▼

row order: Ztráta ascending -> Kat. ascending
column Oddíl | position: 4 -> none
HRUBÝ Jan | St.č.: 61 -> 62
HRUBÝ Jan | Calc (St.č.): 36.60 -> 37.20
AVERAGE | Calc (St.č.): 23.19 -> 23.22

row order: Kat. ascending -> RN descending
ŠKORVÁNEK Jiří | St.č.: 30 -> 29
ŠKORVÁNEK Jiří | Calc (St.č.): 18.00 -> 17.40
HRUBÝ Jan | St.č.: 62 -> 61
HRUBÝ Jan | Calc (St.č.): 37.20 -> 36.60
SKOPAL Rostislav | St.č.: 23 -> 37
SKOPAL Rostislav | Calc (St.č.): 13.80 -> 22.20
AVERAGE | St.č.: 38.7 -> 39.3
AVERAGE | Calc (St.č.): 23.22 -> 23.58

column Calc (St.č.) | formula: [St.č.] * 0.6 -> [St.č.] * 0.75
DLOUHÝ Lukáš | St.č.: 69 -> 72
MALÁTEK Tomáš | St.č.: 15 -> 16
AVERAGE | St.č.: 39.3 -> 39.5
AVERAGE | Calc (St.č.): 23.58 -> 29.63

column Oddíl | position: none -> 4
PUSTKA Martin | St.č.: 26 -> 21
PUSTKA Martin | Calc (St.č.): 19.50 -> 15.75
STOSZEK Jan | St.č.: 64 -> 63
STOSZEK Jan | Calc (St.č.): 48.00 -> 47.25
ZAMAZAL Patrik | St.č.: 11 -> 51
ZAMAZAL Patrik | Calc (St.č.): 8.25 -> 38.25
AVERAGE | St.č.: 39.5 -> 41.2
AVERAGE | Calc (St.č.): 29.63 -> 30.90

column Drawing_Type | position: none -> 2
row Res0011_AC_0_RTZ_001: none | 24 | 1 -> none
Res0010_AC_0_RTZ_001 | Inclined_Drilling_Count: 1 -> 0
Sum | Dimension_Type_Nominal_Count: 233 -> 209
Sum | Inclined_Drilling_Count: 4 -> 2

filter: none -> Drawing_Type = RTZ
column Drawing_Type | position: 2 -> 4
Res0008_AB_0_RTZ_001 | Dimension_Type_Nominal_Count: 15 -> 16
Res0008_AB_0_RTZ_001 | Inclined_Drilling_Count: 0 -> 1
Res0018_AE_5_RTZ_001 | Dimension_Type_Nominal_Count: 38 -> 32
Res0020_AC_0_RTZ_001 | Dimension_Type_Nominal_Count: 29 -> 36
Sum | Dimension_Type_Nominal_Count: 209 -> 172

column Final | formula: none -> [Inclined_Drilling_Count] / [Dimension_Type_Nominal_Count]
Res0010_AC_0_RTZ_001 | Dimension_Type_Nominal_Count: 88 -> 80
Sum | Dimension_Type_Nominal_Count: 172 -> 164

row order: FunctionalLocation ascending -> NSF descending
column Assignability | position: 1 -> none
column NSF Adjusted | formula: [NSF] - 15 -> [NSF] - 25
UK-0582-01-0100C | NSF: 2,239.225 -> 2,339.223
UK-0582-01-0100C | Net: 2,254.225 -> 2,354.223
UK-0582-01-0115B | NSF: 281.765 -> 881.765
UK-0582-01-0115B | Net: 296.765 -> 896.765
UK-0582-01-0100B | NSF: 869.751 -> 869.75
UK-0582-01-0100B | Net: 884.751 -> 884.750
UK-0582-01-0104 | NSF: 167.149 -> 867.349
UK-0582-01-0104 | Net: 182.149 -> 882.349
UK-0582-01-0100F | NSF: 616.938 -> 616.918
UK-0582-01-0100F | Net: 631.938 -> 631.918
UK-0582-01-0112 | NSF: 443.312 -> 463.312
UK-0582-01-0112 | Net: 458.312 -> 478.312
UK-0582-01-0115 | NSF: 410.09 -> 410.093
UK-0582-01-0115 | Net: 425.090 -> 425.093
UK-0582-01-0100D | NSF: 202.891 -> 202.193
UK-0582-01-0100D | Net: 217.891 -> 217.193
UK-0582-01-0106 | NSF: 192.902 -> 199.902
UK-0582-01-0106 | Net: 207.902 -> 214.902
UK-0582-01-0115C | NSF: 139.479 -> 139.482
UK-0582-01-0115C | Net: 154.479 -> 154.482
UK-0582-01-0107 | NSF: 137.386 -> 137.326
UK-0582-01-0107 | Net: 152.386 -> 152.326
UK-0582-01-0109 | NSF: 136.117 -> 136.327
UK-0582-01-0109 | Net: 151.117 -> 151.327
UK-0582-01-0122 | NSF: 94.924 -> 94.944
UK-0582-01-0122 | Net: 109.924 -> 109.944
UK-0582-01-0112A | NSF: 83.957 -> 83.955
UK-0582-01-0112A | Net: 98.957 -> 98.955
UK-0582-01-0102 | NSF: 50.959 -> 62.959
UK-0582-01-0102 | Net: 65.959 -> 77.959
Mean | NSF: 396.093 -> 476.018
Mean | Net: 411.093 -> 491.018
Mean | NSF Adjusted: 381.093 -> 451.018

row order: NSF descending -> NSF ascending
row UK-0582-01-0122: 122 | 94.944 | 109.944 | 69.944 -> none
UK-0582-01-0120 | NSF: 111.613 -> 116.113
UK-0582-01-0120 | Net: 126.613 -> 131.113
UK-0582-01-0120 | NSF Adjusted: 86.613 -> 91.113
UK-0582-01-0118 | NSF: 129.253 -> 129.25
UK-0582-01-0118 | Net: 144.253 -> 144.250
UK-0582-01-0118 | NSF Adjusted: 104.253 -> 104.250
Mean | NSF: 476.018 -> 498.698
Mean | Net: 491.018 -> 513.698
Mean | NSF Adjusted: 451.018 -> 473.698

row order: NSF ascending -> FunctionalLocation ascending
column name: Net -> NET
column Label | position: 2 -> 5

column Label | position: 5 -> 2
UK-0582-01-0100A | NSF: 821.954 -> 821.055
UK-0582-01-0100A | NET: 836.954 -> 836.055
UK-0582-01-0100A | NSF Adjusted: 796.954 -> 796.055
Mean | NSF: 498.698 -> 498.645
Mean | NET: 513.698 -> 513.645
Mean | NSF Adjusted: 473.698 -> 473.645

▲

Copy out each line of the material and keep every word unchanged.

row order: Ztráta ascending -> Kat. ascending
column Oddíl | position: 4 -> none
HRUBÝ Jan | St.č.: 61 -> 62
HRUBÝ Jan | Calc (St.č.): 36.60 -> 37.20
AVERAGE | Calc (St.č.): 23.19 -> 23.22

row order: Kat. ascending -> RN descending
ŠKORVÁNEK Jiří | St.č.: 30 -> 29
ŠKORVÁNEK Jiří | Calc (St.č.): 18.00 -> 17.40
HRUBÝ Jan | St.č.: 62 -> 61
HRUBÝ Jan | Calc (St.č.): 37.20 -> 36.60
SKOPAL Rostislav | St.č.: 23 -> 37
SKOPAL Rostislav | Calc (St.č.): 13.80 -> 22.20
AVERAGE | St.č.: 38.7 -> 39.3
AVERAGE | Calc (St.č.): 23.22 -> 23.58

column Calc (St.č.) | formula: [St.č.] * 0.6 -> [St.č.] * 0.75
DLOUHÝ Lukáš | St.č.: 69 -> 72
MALÁTEK Tomáš | St.č.: 15 -> 16
AVERAGE | St.č.: 39.3 -> 39.5
AVERAGE | Calc (St.č.): 23.58 -> 29.63

column Oddíl | position: none -> 4
PUSTKA Martin | St.č.: 26 -> 21
PUSTKA Martin | Calc (St.č.): 19.50 -> 15.75
STOSZEK Jan | St.č.: 64 -> 63
STOSZEK Jan | Calc (St.č.): 48.00 -> 47.25
ZAMAZAL Patrik | St.č.: 11 -> 51
ZAMAZAL Patrik | Calc (St.č.): 8.25 -> 38.25
AVERAGE | St.č.: 39.5 -> 41.2
AVERAGE | Calc (St.č.): 29.63 -> 30.90

column Drawing_Type | position: none -> 2
row Res0011_AC_0_RTZ_001: none | 24 | 1 -> none
Res0010_AC_0_RTZ_001 | Inclined_Drilling_Count: 1 -> 0
Sum | Dimension_Type_Nominal_Count: 233 -> 209
Sum | Inclined_Drilling_Count: 4 -> 2

filter: none -> Drawing_Type = RTZ
column Drawing_Type | position: 2 -> 4
Res0008_AB_0_RTZ_001 | Dimension_Type_Nominal_Count: 15 -> 16
Res0008_AB_0_RTZ_001 | Inclined_Drilling_Count: 0 -> 1
Res0018_AE_5_RTZ_001 | Dimension_Type_Nominal_Count: 38 -> 32
Res0020_AC_0_RTZ_001 | Dimension_Type_Nominal_Count: 29 -> 36
Sum | Dimension_Type_Nominal_Count: 209 -> 172

column Final | formula: none -> [Inclined_Drilling_Count] / [Dimension_Type_Nominal_Count]
Res0010_AC_0_RTZ_001 | Dimension_Type_Nominal_Count: 88 -> 80
Sum | Dimension_Type_Nominal_Count: 172 -> 164

row order: FunctionalLocation ascending -> NSF descending
column Assignability | position: 1 -> none
column NSF Adjusted | formula: [NSF] - 15 -> [NSF] - 25
UK-0582-01-0100C | NSF: 2,239.225 -> 2,339.223
UK-0582-01-0100C | Net: 2,254.225 -> 2,354.223
UK-0582-01-0115B | NSF: 281.765 -> 881.765
UK-0582-01-0115B | Net: 296.765 -> 896.765
UK-0582-01-0100B | NSF: 869.751 -> 869.75
UK-0582-01-0100B | Net: 884.751 -> 884.750
UK-0582-01-0104 | NSF: 167.149 -> 867.349
UK-0582-01-0104 | Net: 182.149 -> 882.349
UK-0582-01-0100F | NSF: 616.938 -> 616.918
UK-0582-01-0100F | Net: 631.938 -> 631.918
UK-0582-01-0112 | NSF: 443.312 -> 463.312
UK-0582-01-0112 | Net: 458.312 -> 478.312
UK-0582-01-0115 | NSF: 410.09 -> 410.093
UK-0582-01-0115 | Net: 425.090 -> 425.093
UK-0582-01-0100D | NSF: 202.891 -> 202.193
UK-0582-01-0100D | Net: 217.891 -> 217.193
UK-0582-01-0106 | NSF: 192.902 -> 199.902
UK-0582-01-0106 | Net: 207.902 -> 214.902
UK-0582-01-0115C | NSF: 139.479 -> 139.482
UK-0582-01-0115C | Net: 154.479 -> 154.482
UK-0582-01-0107 | NSF: 137.386 -> 137.326
UK-0582-01-0107 | Net: 152.386 -> 152.326
UK-0582-01-0109 | NSF: 136.117 -> 136.327
UK-0582-01-0109 | Net: 151.117 -> 151.327
UK-0582-01-0122 | NSF: 94.924 -> 94.944
UK-0582-01-0122 | Net: 109.924 -> 109.944
UK-0582-01-0112A | NSF: 83.957 -> 83.955
UK-0582-01-0112A | Net: 98.957 -> 98.955
UK-0582-01-0102 | NSF: 50.959 -> 62.959
UK-0582-01-0102 | Net: 65.959 -> 77.959
Mean | NSF: 396.093 -> 476.018
Mean | Net: 411.093 -> 491.018
Mean | NSF Adjusted: 381.093 -> 451.018

row order: NSF descending -> NSF ascending
row UK-0582-01-0122: 122 | 94.944 | 109.944 | 69.944 -> none
UK-0582-01-0120 | NSF: 111.613 -> 116.113
UK-0582-01-0120 | Net: 126.613 -> 131.113
UK-0582-01-0120 | NSF Adjusted: 86.613 -> 91.113
UK-0582-01-0118 | NSF: 129.253 -> 129.25
UK-0582-01-0118 | Net: 144.253 -> 144.250
UK-0582-01-0118 | NSF Adjusted: 104.253 -> 104.250
Mean | NSF: 476.018 -> 498.698
Mean | Net: 491.018 -> 513.698
Mean | NSF Adjusted: 451.018 -> 473.698

row order: NSF ascending -> FunctionalLocation ascending
column name: Net -> NET
column Label | position: 2 -> 5

column Label | position: 5 -> 2
UK-0582-01-0100A | NSF: 821.954 -> 821.055
UK-0582-01-0100A | NET: 836.954 -> 836.055
UK-0582-01-0100A | NSF Adjusted: 796.954 -> 796.055
Mean | NSF: 498.698 -> 498.645
Mean | NET: 513.698 -> 513.645
Mean | NSF Adjusted: 473.698 -> 473.645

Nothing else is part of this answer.